### Task item
Lines to restate from the data below: from the one containing "Shine Vision –" to the one containing "total: 846.30 -> 761.72", both included. Give them again exactly, and only them.

### Source information
+ + +

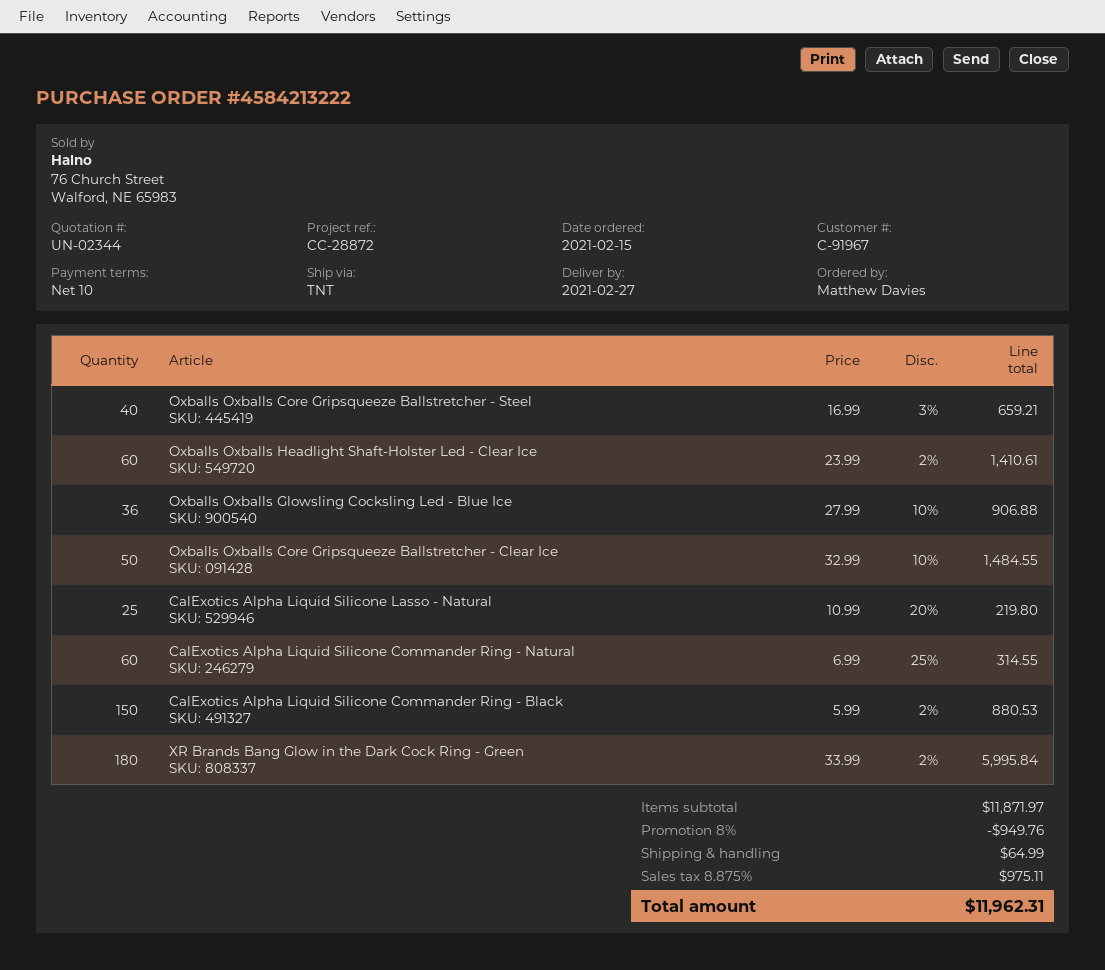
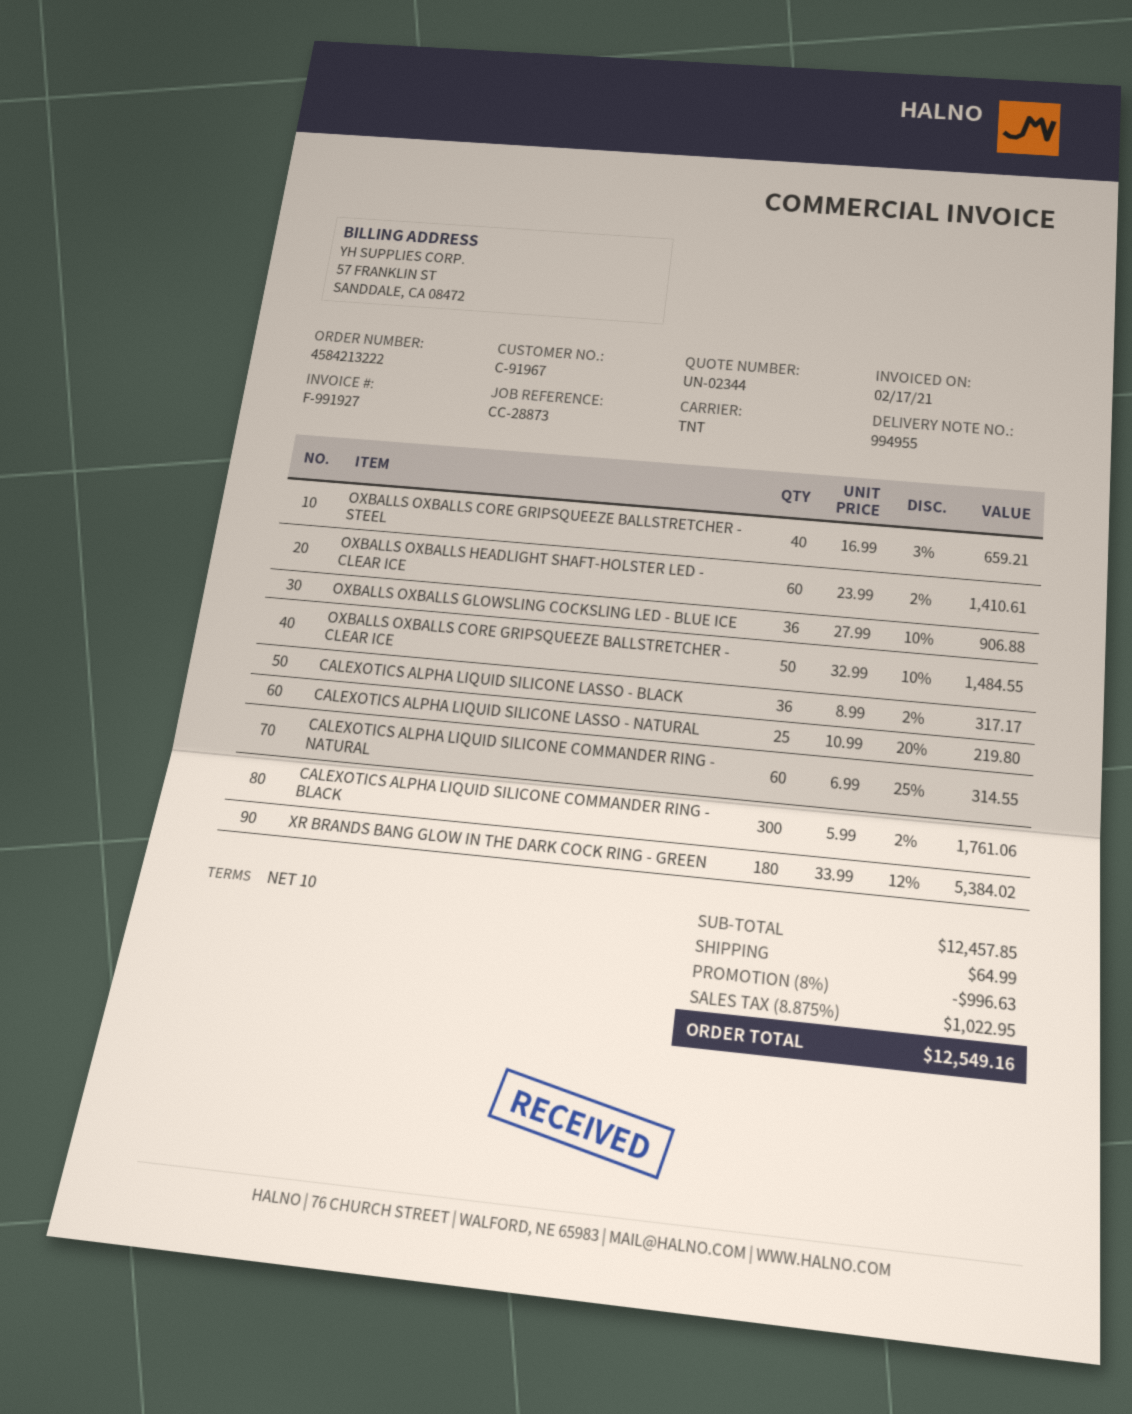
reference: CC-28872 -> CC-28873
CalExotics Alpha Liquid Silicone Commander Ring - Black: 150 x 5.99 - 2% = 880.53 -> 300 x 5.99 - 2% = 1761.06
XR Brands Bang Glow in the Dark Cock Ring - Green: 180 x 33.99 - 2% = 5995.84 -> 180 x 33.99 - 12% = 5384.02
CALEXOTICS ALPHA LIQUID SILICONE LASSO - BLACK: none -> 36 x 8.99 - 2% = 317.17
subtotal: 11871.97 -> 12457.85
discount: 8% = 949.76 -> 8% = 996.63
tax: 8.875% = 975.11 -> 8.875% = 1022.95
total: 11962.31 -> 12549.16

+ + +

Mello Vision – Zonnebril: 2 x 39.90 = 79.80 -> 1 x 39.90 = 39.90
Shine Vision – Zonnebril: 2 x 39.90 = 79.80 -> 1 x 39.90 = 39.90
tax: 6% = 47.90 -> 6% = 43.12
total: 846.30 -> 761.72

+ + +

### Result of the task
Shine Vision – Zonnebril: 2 x 39.90 = 79.80 -> 1 x 39.90 = 39.90
tax: 6% = 47.90 -> 6% = 43.12
total: 846.30 -> 761.72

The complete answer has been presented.